■ What you need to do:
When the word "Kult" shows up in a line of the records below, copy that line.

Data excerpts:
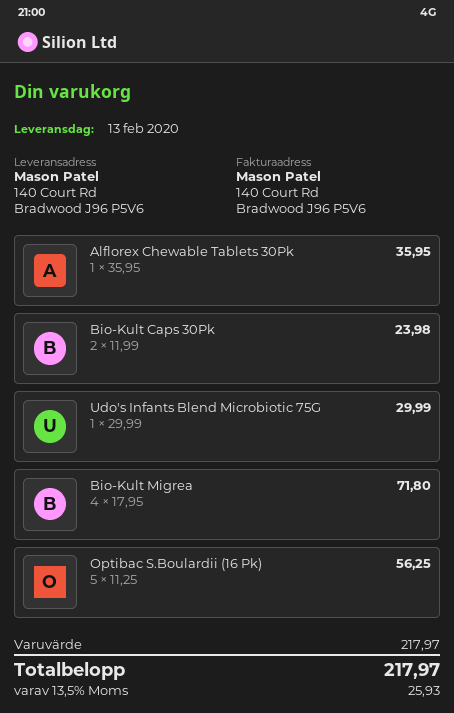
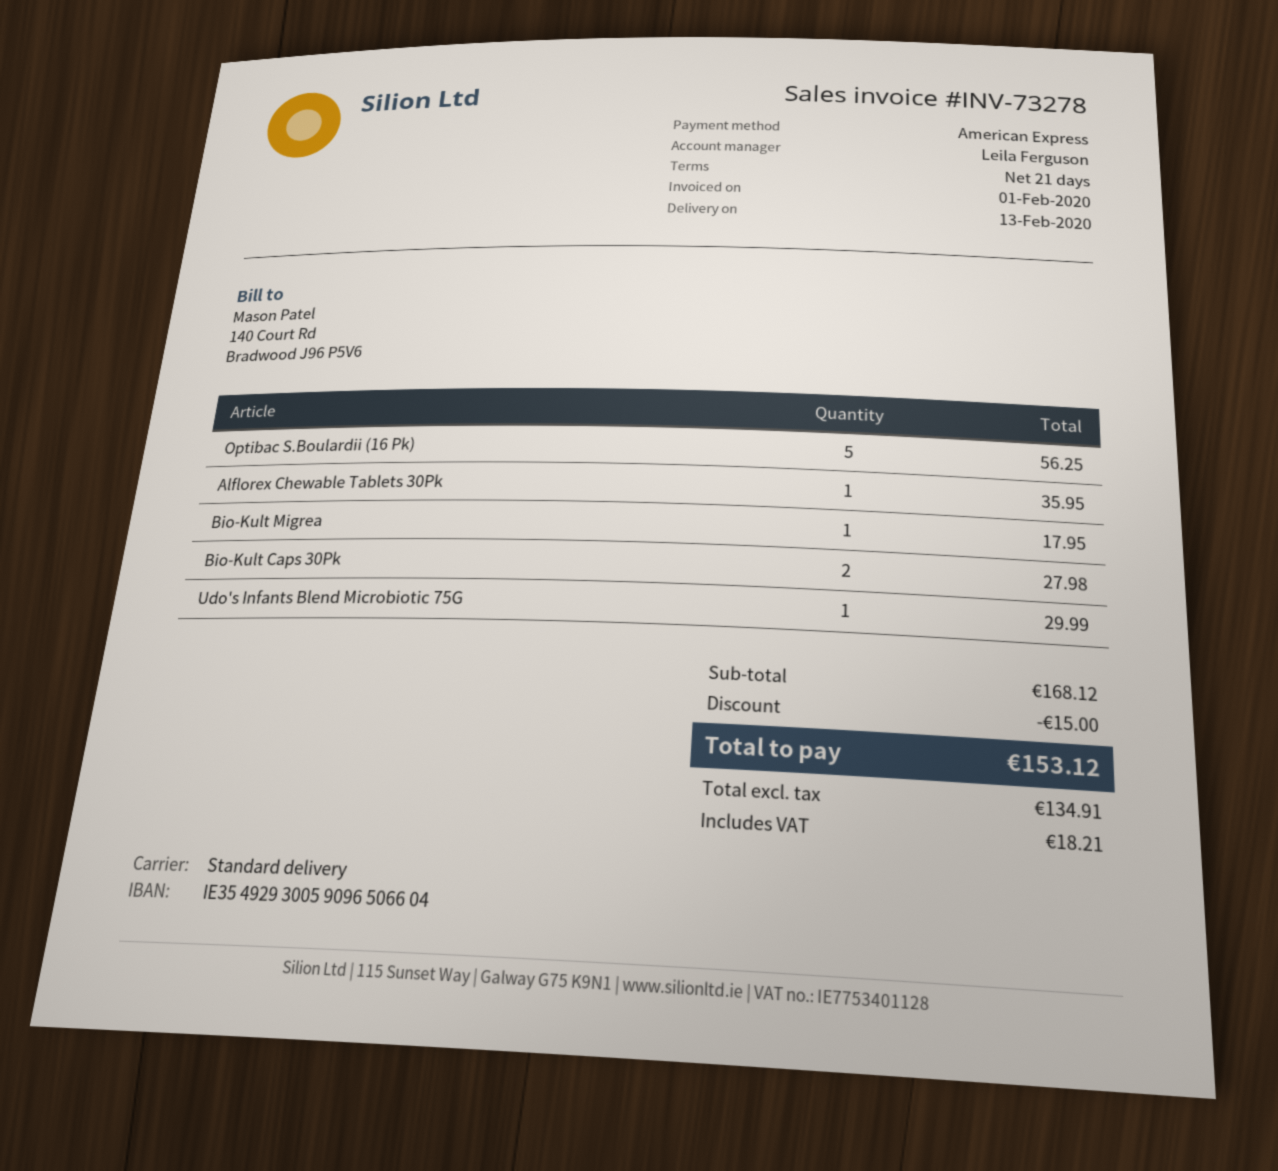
Bio-Kult Caps 30Pk: 2 for 23.98 -> 2 for 27.98
Bio-Kult Migrea: 4 for 71.80 -> 1 for 17.95
subtotal: 217.97 -> 168.12
discount: none -> 15.00
tax: 25.93 -> 18.21
total: 217.97 -> 153.12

■ Answer for this exercise:
Bio-Kult Caps 30Pk: 2 for 23.98 -> 2 for 27.98
Bio-Kult Migrea: 4 for 71.80 -> 1 for 17.95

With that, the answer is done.